Company
Global disruptor in Autonomy space raising the industry standard for drones.
Products have been received a multitude of prestigious awards.
Growing exponentially with opportunity to gain meaningful equity in lead up to IPO phase.
What you'll do
Responsible for AI framework and training optimization in cloud.
Design and implement the state of the art deep learning platforms for distributed training and inference at large scale.
Develop reliable, scalable and easy to use components to improve deep learning infra user experience and productivity.
Deep dive into the root cause of deep learning infra failures and design clean solutions to improve infra stability.
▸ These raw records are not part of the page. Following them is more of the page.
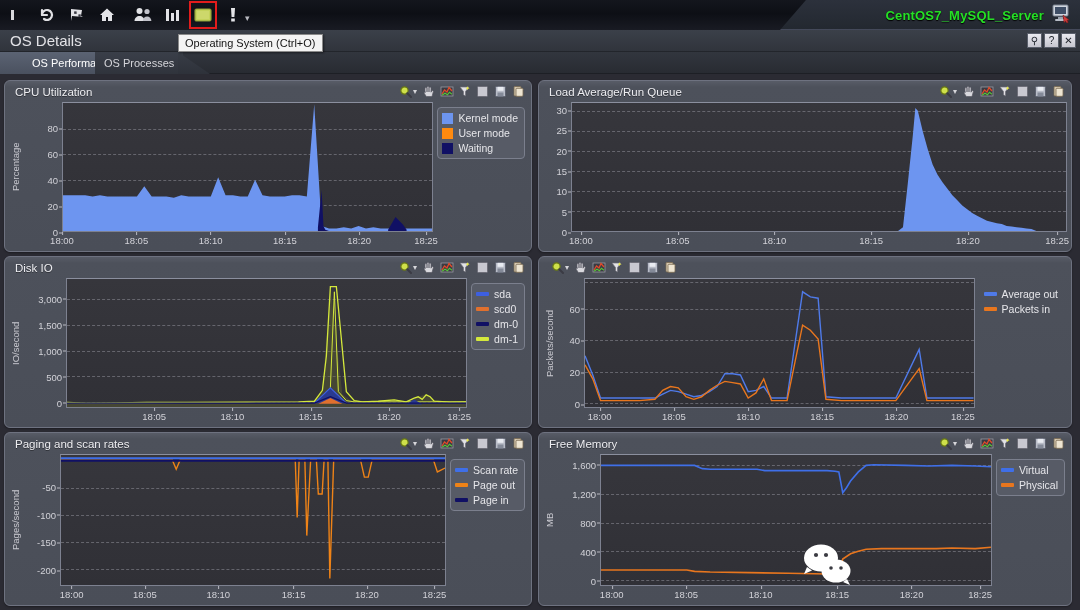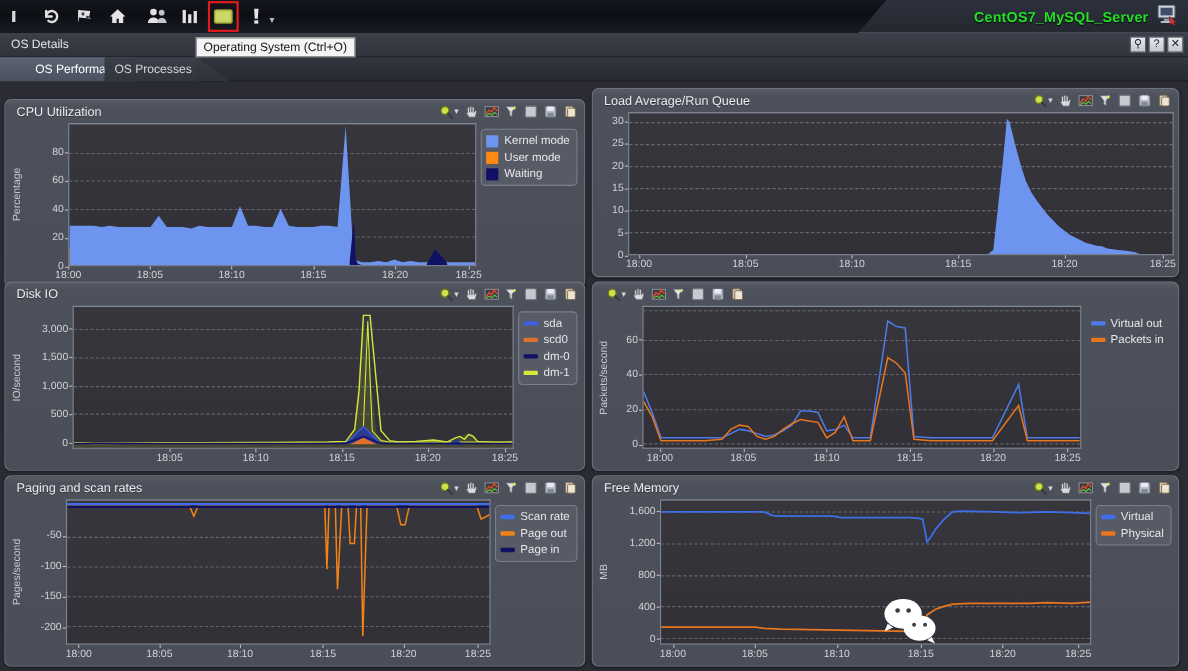--- a/index.html
+++ b/index.html
@@ -54,21 +54,21 @@
   .monitor-icon { position: relative; z-index: 2; }
 
   
   .osdetails-bar {
     position: absolute; left:0; top:30px; width:1080px; height:22px;
     background: linear-gradient(180deg,#3b4049 0%, #30343c 100%);
     border-bottom: 1px solid #22252b;
     display:flex; align-items:center;
   }
   .osdetails-label {
-    font-size: 11px; color: #e2e2e6; padding-left: 10px;
+    font-size: 15px; color: #e2e2e6; padding-left: 10px;
   }
   .win-btns {
     position:absolute; right:4px; top:3px; display:flex; gap:2px;
   }
   .win-btn {
     width: 15px; height: 15px;
     background: linear-gradient(180deg,#e9e9ef 0%, #c6c6cf 100%);
     border: 1px solid #5a5f6b;
     display:flex; align-items:center; justify-content:center;
     font-size: 10px; color: #20242c; line-height:1;
@@ -296,21 +296,21 @@
   <div class="tab tab-inactive">
     <span>OS Processes</span>
   </div>
   <div class="tab-tail"></div>
 </div>
 
 <div class="tooltip">Operating System (Ctrl+O)</div>
 
 <div class="grid">
 
-  <div class="panel" style="left:4px; top:14px; width:528px; height:172px;">
+  <div class="panel" style="left:4px; top:4px; width:528px; height:172px;">
     <div class="panel-head">
       <span class="panel-title">CPU Utilization</span>
       <span class="panel-tools">
         <span class="ptool">
             <svg width="13" height="13" viewBox="0 0 13 13">
               <circle cx="5.5" cy="5.5" r="3.6" fill="#cfe04a" stroke="#6a7a14" stroke-width="1.2"></circle>
               <path d="M8.3 8.3L12 12" stroke="#3b3b44" stroke-width="2" stroke-linecap="round"></path>
             </svg>
           </span>
         <span class="ptool-caret">▾</span>
@@ -675,21 +675,21 @@
           <span class="xtick" style="left:23%">18:05</span>
           <span class="xtick" style="left:42%">18:10</span>
           <span class="xtick" style="left:61%">18:15</span>
           <span class="xtick" style="left:80%">18:20</span>
           <span class="xtick" style="left:97%">18:25</span>
         </div>
       </div>
       <div class="legend nobox">
         <div class="legend-item">
           <span class="legend-swatch-ln" style="background:#4f7ae8"></span>
-          <span class="legend-label">Virtual out</span>
+          <span class="legend-label">Average out</span>
         </div>
         <div class="legend-item">
           <span class="legend-swatch-ln" style="background:#e8761e"></span>
           <span class="legend-label">Packets in</span>
         </div>
       </div>
     </div>
   </div>
 
   <div class="panel" style="left:4px; top:356px; width:528px; height:174px;">

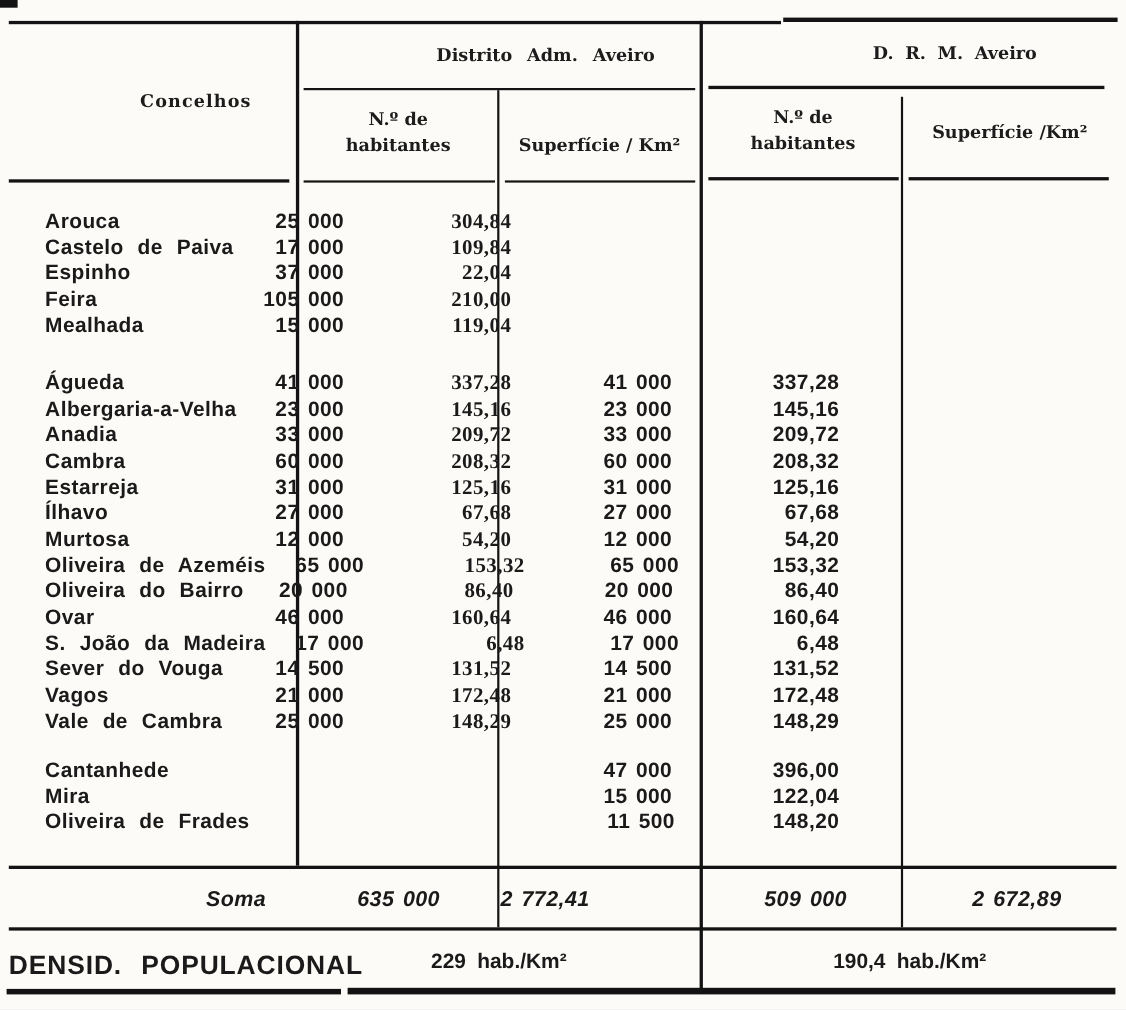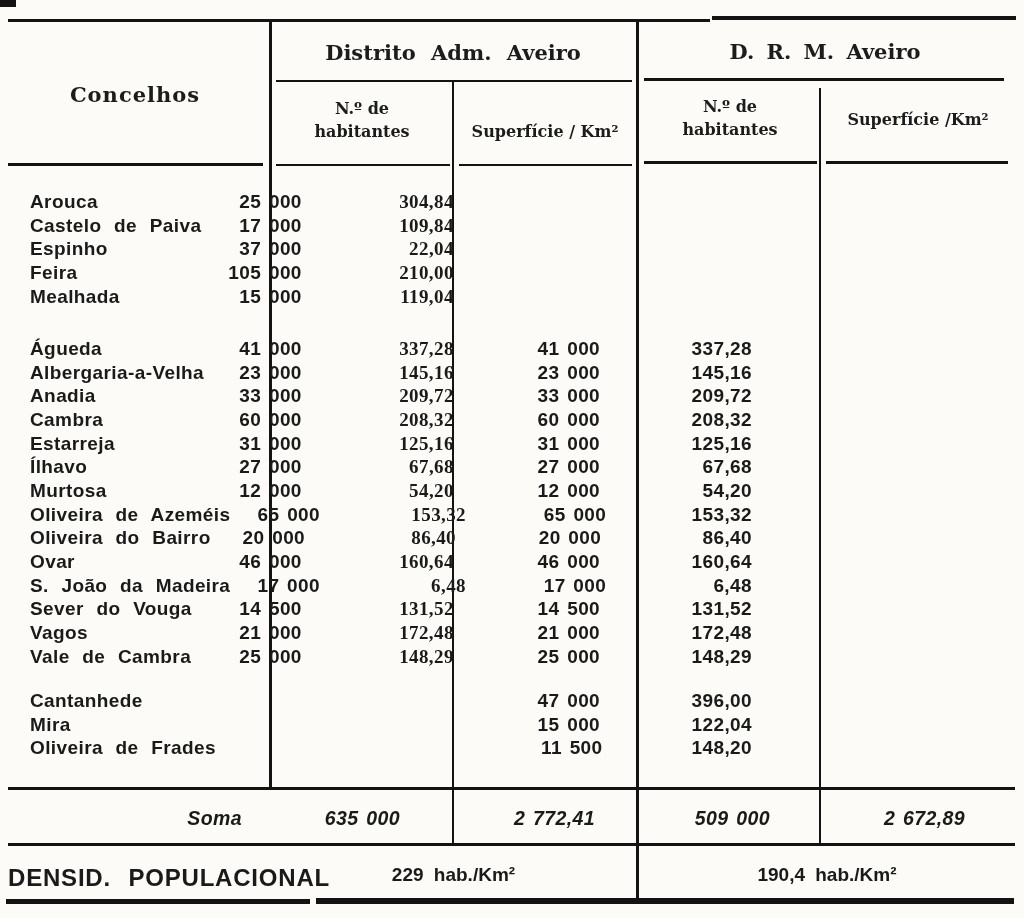--- a/index.html
+++ b/index.html
@@ -6,50 +6,50 @@
   .page{
     position:relative;width:1024px;height:918px;overflow:hidden;
     background:#fcfbf8;color:#1a1a1a;
     font-family:"Liberation Sans",sans-serif;
   }
   .rule{position:absolute;background:#131313;}
   
   .hdr{
     position:absolute;text-align:center;
     font-family:"DejaVu Serif",serif;font-weight:bold;
-    font-size:21px;color:#1c1c1c;
+    font-size:16px;color:#1c1c1c;padding-left:43px;
   }
   .hdr.concelhos{left:0;width:270px;top:82px;letter-spacing:1px;}
   .hdr.g1{left:272px;width:362px;top:40px;word-spacing:8px;}
   .hdr.g2{left:640px;width:370px;top:39px;word-spacing:5px;}
   .sub{
     position:absolute;text-align:center;
     font-family:"DejaVu Serif",serif;font-weight:bold;
     font-size:16px;color:#1c1c1c;line-height:23px;
   }
   .sub.hab1{left:272px;width:180px;top:97px;}
   .sub.hab2{left:640px;width:180px;top:95px;}
   .sub.sup1{left:456px;width:178px;top:120px;}
   .sub.sup2{left:822px;width:192px;top:108px;}
   .sub span{display:block;}
   
-  .tgroup{position:absolute;left:0;width:820px;}
+  .tgroup{position:absolute;left:11px;width:820px;}
   .row{display:flex;height:23.7px;align-items:center;}
   .c{box-sizing:border-box;font-weight:bold;font-size:19px;letter-spacing:0.4px;white-space:nowrap;}
   .row .c:nth-child(1){width:270px;padding-left:30px;word-spacing:7px;}
   .row .c:nth-child(2){width:185px;text-align:right;padding-right:55px;word-spacing:2px;}
   .row .c:nth-child(3){width:182px;text-align:right;padding-right:50px;font-family:Liberation Serif, serif;}
   .row .c:nth-child(4){width:183px;text-align:right;padding-right:52px;word-spacing:2px;}
   .row .c:nth-child(5){width:204px;text-align:right;padding-right:68px;}
   
   .soma-row{position:absolute;left:0;top:798px;width:1024px;height:40px;display:flex;align-items:center;font-style:italic;}
   .soma-row .c{font-size:19.5px;}
   .soma-row .c:nth-child(1){width:270px;text-align:right;padding-right:28px;}
   .soma-row .c:nth-child(2){width:185px;text-align:right;padding-right:55px;word-spacing:2px;}
-  .soma-row .c:nth-child(3){width:182px;text-align:right;padding-right:42px;word-spacing:2px;}
+  .soma-row .c:nth-child(3){width:182px;text-align:left;padding-right:42px;word-spacing:2px;}
   .soma-row .c:nth-child(4){width:183px;text-align:right;padding-right:50px;word-spacing:2px;}
   .soma-row .c:nth-child(5){width:204px;text-align:right;padding-right:59px;word-spacing:2px;}
   
   .density-label{
     position:absolute;left:8px;top:864px;
     font-weight:bold;font-size:24px;letter-spacing:0.8px;word-spacing:10px;white-space:nowrap;
   }
   .density-val{
     position:absolute;top:864px;text-align:center;
     font-weight:bold;font-size:19px;word-spacing:5px;white-space:nowrap;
Profile deep learning training code to understand the performance bottleneck and figure out solutions to improve the performance.
Work closely with cross-functional teams to deliver new features on time with high quality.
What you'll need to succeed
Must have:
Master or Doctoral degree, more than 3 years of deep learning platform development, MLOps dev experience.
Development experience of large-scale distributed training of deep learning models in computer vision on GPU cluster and have experience in training efficiency optimization.
Deep understanding of internals of deep learning framework such as Pytorch.
Experience in GPU acceleration in distributed training and model deployment.
Familiar C++/Go/Python/Java programming language.
Nice to have:
Had ML infra/ML tooling experience in robotics field such as autonomous driving.